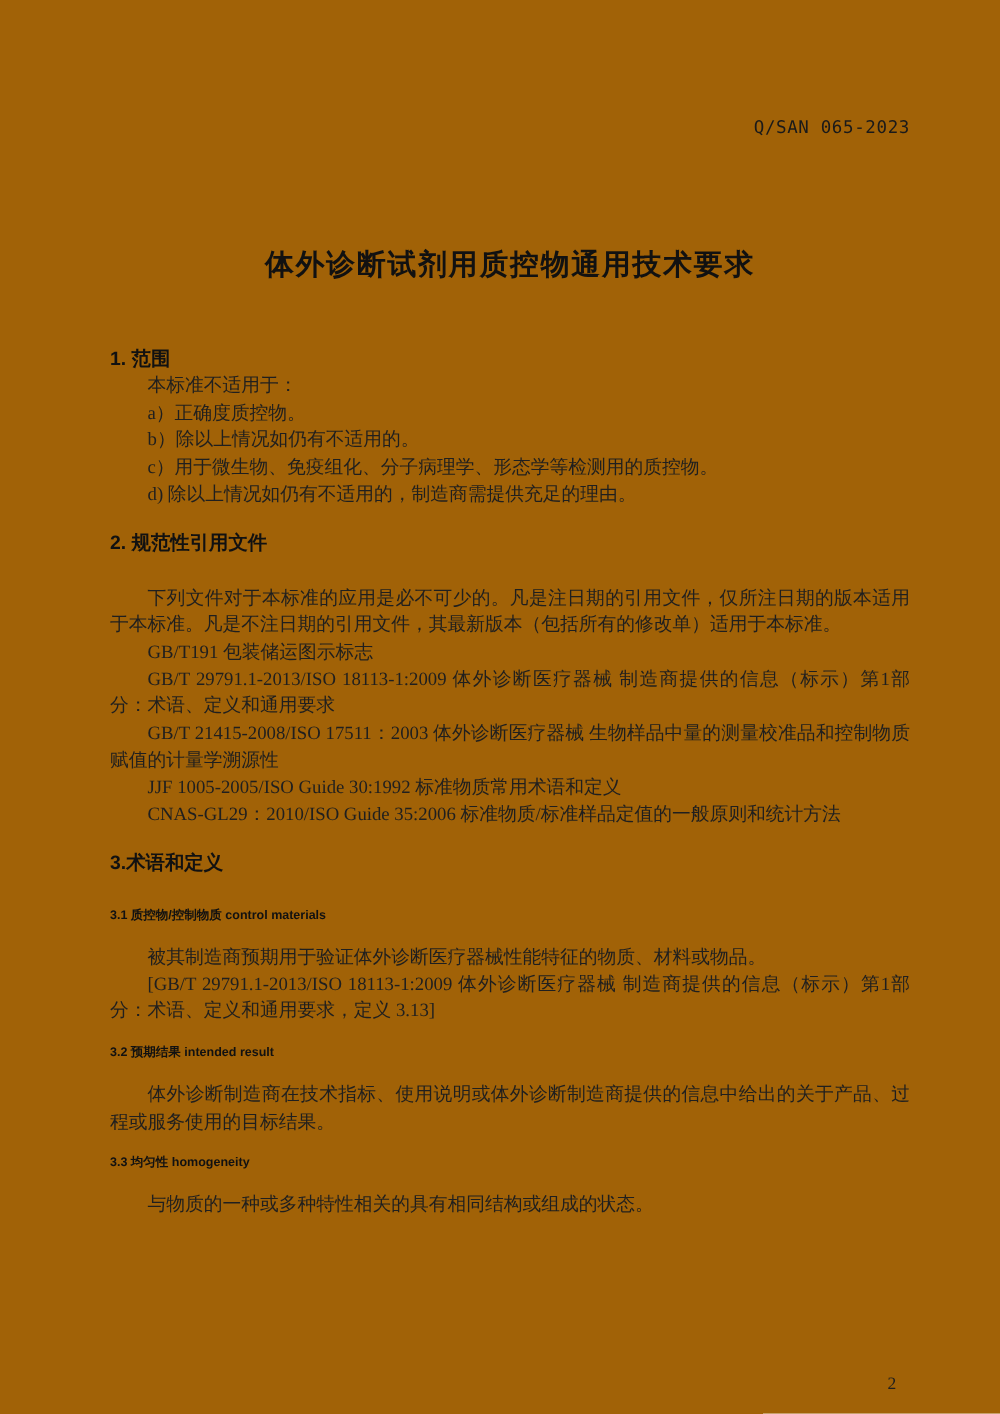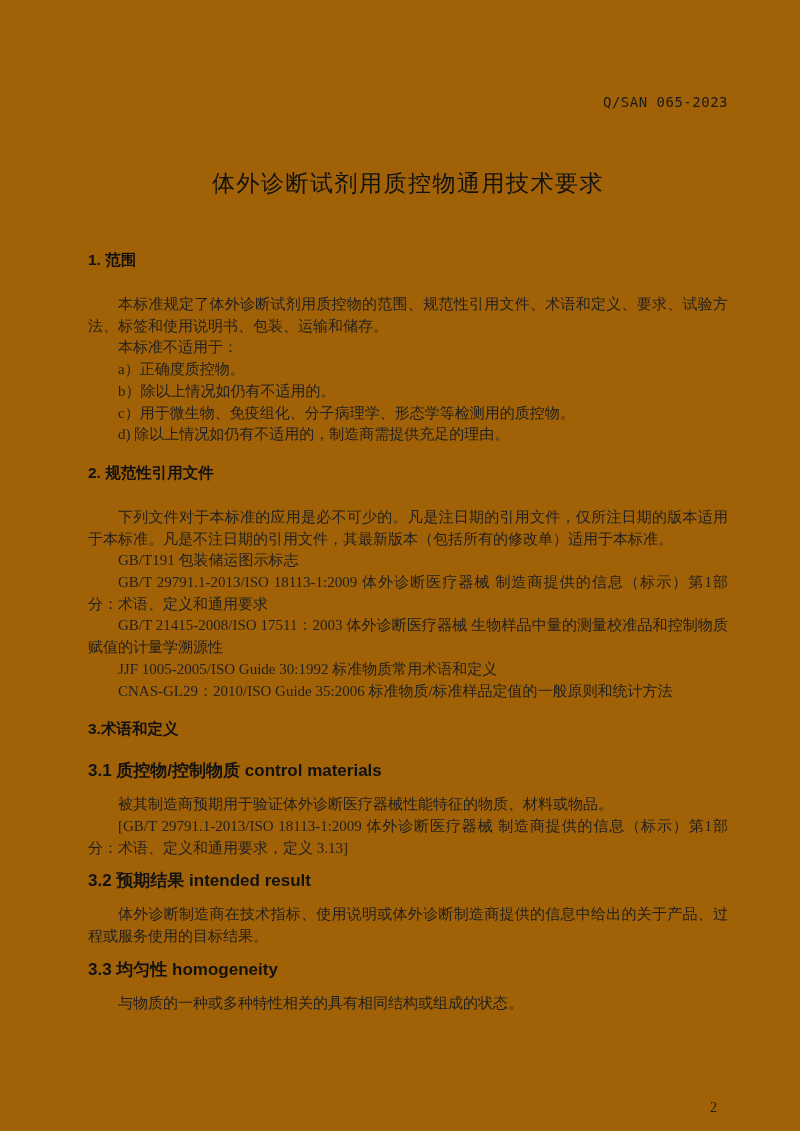--- a/index.html
+++ b/index.html
@@ -22,43 +22,43 @@
   }
   .doc-number {
     margin-top: 94px;
     text-align: right;
     font-family: "DejaVu Sans Mono", "Liberation Mono", monospace;
     font-size: 14px;
     letter-spacing: 0.5px;
     color: #1a1a1a;
   }
   .doc-title {
-    margin-top: 58px;
+    margin-top: 86px;
     text-align: center;
     font-family: "Liberation Sans", "DejaVu Sans", sans-serif;
-    font-weight: normal;
+    font-weight: bold;
     font-size: 23px;
     letter-spacing: 1.5px;
     color: #111;
   }
   .sec-heading {
     font-family: "Liberation Sans", "DejaVu Sans", sans-serif;
     font-weight: bold;
     font-size: 15.5px;
     line-height: 22px;
     color: #111;
     margin: 0;
   }
   .h-scope   { margin-top: 50px; }
   .h-norm    { margin-top: 16px; }
   .h-terms   { margin-top: 16px; }
   .term-heading {
     font-family: "Liberation Sans", "DejaVu Sans", sans-serif;
     font-weight: bold;
-    font-size: 17px;
+    font-size: 10px;
     line-height: 22px;
     color: #111;
     margin: 0;
     margin-top: 20px;
   }
   .term-heading.tight { margin-top: 11px; }
   p.body {
     margin: 0;
     font-size: 15px;
     line-height: 21.7px;
@@ -81,21 +81,20 @@
 <body>
 
 <div class="page">
   <div class="content">
 
     <div class="doc-number">Q/SAN 065-2023</div>
 
     <div class="doc-title">体外诊断试剂用质控物通用技术要求</div>
 
     <h2 class="sec-heading h-scope">1. 范围</h2>
-    <p class="body first">本标准规定了体外诊断试剂用质控物的范围、规范性引用文件、术语和定义、要求、试验方法、标签和使用说明书、包装、运输和储存。</p>
     <p class="body">本标准不适用于：</p>
     <p class="body">a）正确度质控物。</p>
     <p class="body">b）除以上情况如仍有不适用的。</p>
     <p class="body">c）用于微生物、免疫组化、分子病理学、形态学等检测用的质控物。</p>
     <p class="body">d) 除以上情况如仍有不适用的，制造商需提供充足的理由。</p>
 
     <h2 class="sec-heading h-norm">2. 规范性引用文件</h2>
     <p class="body first">下列文件对于本标准的应用是必不可少的。凡是注日期的引用文件，仅所注日期的版本适用于本标准。凡是不注日期的引用文件，其最新版本（包括所有的修改单）适用于本标准。</p>
     <p class="body">GB/T191 包装储运图示标志</p>
     <p class="body">GB/T 29791.1-2013/ISO 18113-1:2009 体外诊断医疗器械 制造商提供的信息（标示）第1部分：术语、定义和通用要求</p>

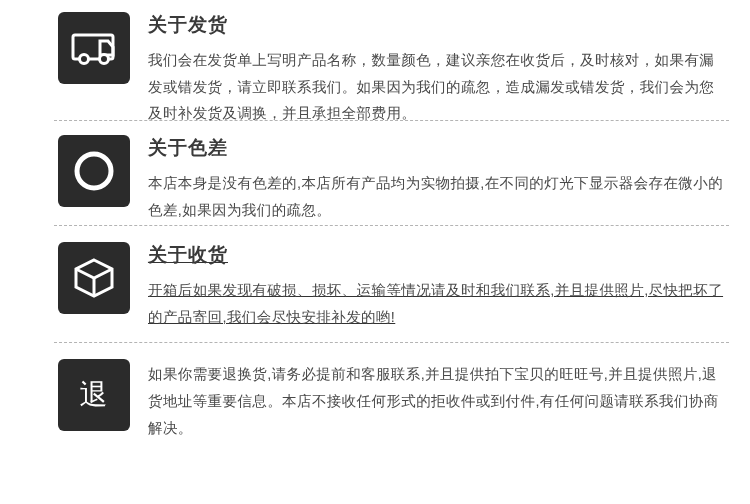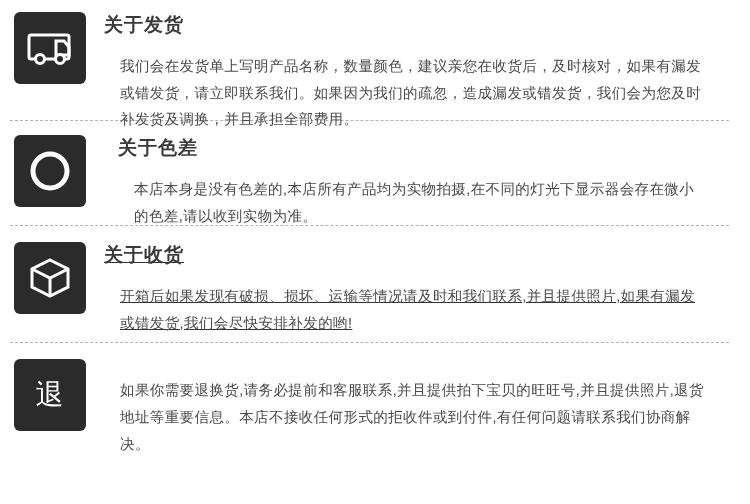--- a/index.html
+++ b/index.html
@@ -12,30 +12,31 @@
     height: 504px;
     font-family: "Liberation Sans", sans-serif;
     color: #333333;
     overflow: hidden;
   }
   .page {
     width: 739px;
     height: 504px;
     position: relative;
     box-sizing: border-box;
+    padding-left: 44px;
   }
   .section {
     display: flex;
     align-items: flex-start;
     padding: 0 14px 0 14px;
     box-sizing: border-box;
     position: relative;
   }
   .section.s0 { height: 120px; padding-top: 12px; }
-  .section.s1 { height: 104px; padding-top: 14px; gap: 14px; }
+  .section.s1 { height: 104px; padding-top: 14px; }
   .section.s2 { height: 116px; padding-top: 16px; text-decoration: underline; }
   .section.s3 { height: 128px; padding-top: 16px; }
 
   .divider {
     border: none;
     border-top: 1px dashed #b4b4b4;
     margin: 0 10px;
     height: 0;
   }
 
@@ -70,21 +71,21 @@
     font-weight: bold;
     color: #3a3a3a;
     line-height: 1.2;
     margin: 0 0 10px 0;
     letter-spacing: 1px;
   }
   .body-text {
     font-size: 14.5px;
     line-height: 1.85;
     color: #4a4a4a;
-    margin: 16px;
+    margin: 0;
     letter-spacing: 0.4px;
     max-width: 612px;
   }
 </style>
 </head>
 <body>
 
 <div class="page">
 
   <div class="section s0">
@@ -105,37 +106,37 @@
   <hr class="divider">
 
   <div class="section s1">
     <div class="icon-box">
       <svg width="44" height="44" viewBox="0 0 44 44" aria-hidden="true">
         <circle cx="22" cy="22" r="17" stroke="#ffffff" stroke-width="5" fill="none"></circle>
       </svg>
     </div>
     <div class="content">
       <div class="title">关于色差</div>
-      <p class="body-text">本店本身是没有色差的,本店所有产品均为实物拍摄,在不同的灯光下显示器会存在微小的色差,请以收到实物为准。</p>
+      <p class="body-text">本店本身是没有色差的,本店所有产品均为实物拍摄,在不同的灯光下显示器会存在微小的色差,如果因为我们的疏忽。</p>
     </div>
   </div>
 
   <hr class="divider">
 
   <div class="section s2">
     <div class="icon-box">
       <svg width="44" height="44" viewBox="0 0 44 44" fill="none" aria-hidden="true">
         <path d="M22 4 L40 13 V31 L22 40 L4 31 V13 Z" stroke="#ffffff" stroke-width="3" fill="none"></path>
         <path d="M4 13 L22 22 L40 13" stroke="#ffffff" stroke-width="3"></path>
         <path d="M22 22 V40" stroke="#ffffff" stroke-width="3"></path>
       </svg>
     </div>
     <div class="content">
       <div class="title">关于收货</div>
-      <p class="body-text">开箱后如果发现有破损、损坏、运输等情况请及时和我们联系,并且提供照片,如果有漏发或错发货,我们会尽快安排补发的哟!</p>
+      <p class="body-text">开箱后如果发现有破损、损坏、运输等情况请及时和我们联系,并且提供照片,尽快把坏了的产品寄回,我们会尽快安排补发的哟!</p>
     </div>
   </div>
 
   <hr class="divider">
 
   <div class="section s3">
     <div class="icon-box">
       <span class="icon-text">退</span>
     </div>
     <div class="content">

===

_WHAT THE TASK ASKS_.
Repeat only the lines from the beginning of the material through the line containing "font-size: 15px;", both ends kept, leaving pictures out.

_RESPONSE_.
--- a/index.html
+++ b/index.html
@@ -22,43 +22,43 @@
   }
   .doc-number {
     margin-top: 94px;
     text-align: right;
     font-family: "DejaVu Sans Mono", "Liberation Mono", monospace;
     font-size: 14px;
     letter-spacing: 0.5px;
     color: #1a1a1a;
   }
   .doc-title {
-    margin-top: 58px;
+    margin-top: 86px;
     text-align: center;
     font-family: "Liberation Sans", "DejaVu Sans", sans-serif;
-    font-weight: normal;
+    font-weight: bold;
     font-size: 23px;
     letter-spacing: 1.5px;
     color: #111;
   }
   .sec-heading {
     font-family: "Liberation Sans", "DejaVu Sans", sans-serif;
     font-weight: bold;
     font-size: 15.5px;
     line-height: 22px;
     color: #111;
     margin: 0;
   }
   .h-scope   { margin-top: 50px; }
   .h-norm    { margin-top: 16px; }
   .h-terms   { margin-top: 16px; }
   .term-heading {
     font-family: "Liberation Sans", "DejaVu Sans", sans-serif;
     font-weight: bold;
-    font-size: 17px;
+    font-size: 10px;
     line-height: 22px;
     color: #111;
     margin: 0;
     margin-top: 20px;
   }
   .term-heading.tight { margin-top: 11px; }
   p.body {
     margin: 0;
     font-size: 15px;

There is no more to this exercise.